What’s going on offshore is important, obviously. So if the United States is much stronger than expected, then that will have implications for the world economy, and that might well have implications therefore for the strength of demand in the world and ourselves as well. So there’s that angle. The second angle is that if our domestic conditions warrant a rate cut not withstanding what’s going on in the United States then we have the flexibility to do that because we have a floating exchange rate. Now, we have to take into account what’s going on with interest rates overseas, but it does mean that we can take some of the pressure, through the exchange rate channel, if we choose to do so. So I think, you know, our focus is domestic, but we can’t ignore what’s going on overseas and we have the flexibility given a floating exchange rate to set interest rates which are appropriate for our economy.

Fiona Willan (Sky News)

Governor, Fiona Willan from SkyNews. I have a two-part question because I’m trying my luck. The COVID inquiry found the government spent too much. Would you agree with that? The second part is the last couple of years have been really difficult for many Australians from a cost of living perspective. If you had to describe in a couple of words what next year will feel like what would you say?

Governor Bullock

That’s a difficult one.

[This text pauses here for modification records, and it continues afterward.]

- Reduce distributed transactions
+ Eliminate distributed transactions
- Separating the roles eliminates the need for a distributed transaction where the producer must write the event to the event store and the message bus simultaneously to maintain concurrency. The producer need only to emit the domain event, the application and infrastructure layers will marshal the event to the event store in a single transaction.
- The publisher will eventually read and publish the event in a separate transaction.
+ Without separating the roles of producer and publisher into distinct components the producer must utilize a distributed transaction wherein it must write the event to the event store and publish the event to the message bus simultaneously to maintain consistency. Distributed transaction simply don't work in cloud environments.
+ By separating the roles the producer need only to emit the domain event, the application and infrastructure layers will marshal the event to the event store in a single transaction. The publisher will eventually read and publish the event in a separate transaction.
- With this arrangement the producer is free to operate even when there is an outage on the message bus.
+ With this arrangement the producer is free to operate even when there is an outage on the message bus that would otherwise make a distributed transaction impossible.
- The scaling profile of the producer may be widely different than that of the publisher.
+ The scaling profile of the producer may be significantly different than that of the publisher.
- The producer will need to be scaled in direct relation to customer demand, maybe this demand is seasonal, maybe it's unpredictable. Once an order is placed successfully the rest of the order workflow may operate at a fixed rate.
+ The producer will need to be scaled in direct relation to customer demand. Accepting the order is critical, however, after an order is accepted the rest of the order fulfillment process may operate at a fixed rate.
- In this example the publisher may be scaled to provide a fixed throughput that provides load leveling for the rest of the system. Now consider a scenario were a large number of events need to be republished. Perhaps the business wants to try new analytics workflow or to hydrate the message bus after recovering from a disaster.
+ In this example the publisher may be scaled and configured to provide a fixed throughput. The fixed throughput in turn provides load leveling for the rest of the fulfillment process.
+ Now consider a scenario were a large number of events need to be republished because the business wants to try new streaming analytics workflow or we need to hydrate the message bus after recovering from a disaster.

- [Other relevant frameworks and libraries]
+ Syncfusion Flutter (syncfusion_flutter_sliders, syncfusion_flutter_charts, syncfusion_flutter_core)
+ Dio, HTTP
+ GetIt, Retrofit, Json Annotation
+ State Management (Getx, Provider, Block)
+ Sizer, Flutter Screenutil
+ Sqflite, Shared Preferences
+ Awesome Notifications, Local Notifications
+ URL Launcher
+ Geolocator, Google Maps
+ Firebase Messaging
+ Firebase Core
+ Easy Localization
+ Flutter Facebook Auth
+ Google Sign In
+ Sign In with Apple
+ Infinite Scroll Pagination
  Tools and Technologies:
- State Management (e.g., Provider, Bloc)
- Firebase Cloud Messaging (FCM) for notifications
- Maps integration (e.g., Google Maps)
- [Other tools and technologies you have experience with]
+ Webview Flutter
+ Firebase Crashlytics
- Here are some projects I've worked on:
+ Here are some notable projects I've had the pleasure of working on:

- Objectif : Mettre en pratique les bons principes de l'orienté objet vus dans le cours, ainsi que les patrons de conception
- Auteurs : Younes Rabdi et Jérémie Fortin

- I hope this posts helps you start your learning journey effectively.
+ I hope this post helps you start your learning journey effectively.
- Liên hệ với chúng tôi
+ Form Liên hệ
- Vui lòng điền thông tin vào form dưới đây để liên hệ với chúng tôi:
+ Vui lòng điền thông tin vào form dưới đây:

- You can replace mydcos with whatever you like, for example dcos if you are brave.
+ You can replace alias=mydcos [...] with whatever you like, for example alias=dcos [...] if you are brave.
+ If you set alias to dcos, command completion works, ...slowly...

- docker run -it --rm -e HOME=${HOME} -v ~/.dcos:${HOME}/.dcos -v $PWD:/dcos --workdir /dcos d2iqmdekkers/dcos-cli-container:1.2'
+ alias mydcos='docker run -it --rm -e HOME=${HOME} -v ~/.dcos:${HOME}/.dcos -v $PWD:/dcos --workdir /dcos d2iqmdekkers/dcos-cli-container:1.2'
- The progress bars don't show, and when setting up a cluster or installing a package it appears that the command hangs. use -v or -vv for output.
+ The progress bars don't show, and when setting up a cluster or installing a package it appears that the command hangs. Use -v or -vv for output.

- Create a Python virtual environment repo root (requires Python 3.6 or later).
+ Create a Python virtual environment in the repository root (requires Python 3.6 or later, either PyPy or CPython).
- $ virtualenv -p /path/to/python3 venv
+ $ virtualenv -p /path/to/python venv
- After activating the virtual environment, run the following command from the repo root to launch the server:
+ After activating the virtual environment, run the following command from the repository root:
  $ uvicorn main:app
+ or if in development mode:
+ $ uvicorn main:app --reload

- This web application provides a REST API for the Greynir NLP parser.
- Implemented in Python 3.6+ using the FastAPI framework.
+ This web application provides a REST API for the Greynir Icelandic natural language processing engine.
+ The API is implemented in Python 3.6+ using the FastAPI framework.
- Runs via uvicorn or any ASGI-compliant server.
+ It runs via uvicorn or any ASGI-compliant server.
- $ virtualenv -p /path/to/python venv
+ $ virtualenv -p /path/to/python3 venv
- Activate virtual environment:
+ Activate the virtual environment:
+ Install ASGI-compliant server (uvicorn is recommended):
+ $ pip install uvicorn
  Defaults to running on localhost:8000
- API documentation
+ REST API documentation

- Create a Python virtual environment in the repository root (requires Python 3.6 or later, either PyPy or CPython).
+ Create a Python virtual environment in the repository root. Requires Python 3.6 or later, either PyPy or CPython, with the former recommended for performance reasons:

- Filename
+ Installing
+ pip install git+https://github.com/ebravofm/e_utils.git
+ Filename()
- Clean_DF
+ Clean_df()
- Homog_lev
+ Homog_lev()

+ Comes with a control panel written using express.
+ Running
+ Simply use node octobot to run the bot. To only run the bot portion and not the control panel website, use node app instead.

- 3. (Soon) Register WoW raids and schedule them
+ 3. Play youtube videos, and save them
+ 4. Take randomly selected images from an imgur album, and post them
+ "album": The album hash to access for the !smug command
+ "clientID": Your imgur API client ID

On the COVID inquiry, I’m not - I confess I haven’t read 800 pages of it. I’ve read the recommendations. I think it’s very easy with hindsight. What I would say is that when fiscal and monetary policy work together they can be very powerful and what we were facing back in March/April 2020 was a complete disaster, and I think people forget that sometimes. We forget what we were looking down the barrel of. So with hindsight they’ve concluded that there might have been too much fiscal impetus, but I just remind you all that what we were facing back in March/April 2020. What will I say to people about next year? I’m hopeful that we’ll continue to see inflation coming down and costs of living pressures to ease, but I would remind people of a couple of things. The first is that inflation eases price levels don’t decline. We can bring inflation back down, but that doesn’t mean that prices go back to where they were two years ago. The price level has permanently risen. And that’s why it’s really important to get inflation back down to around about 2.5% because it means that the price level isn’t ratcheting up and compounding on itself year after year which is what we’re observing at the moment. So I would like to hope that things are going to get a little bit easier in the cost of living area, but it’s going to take time.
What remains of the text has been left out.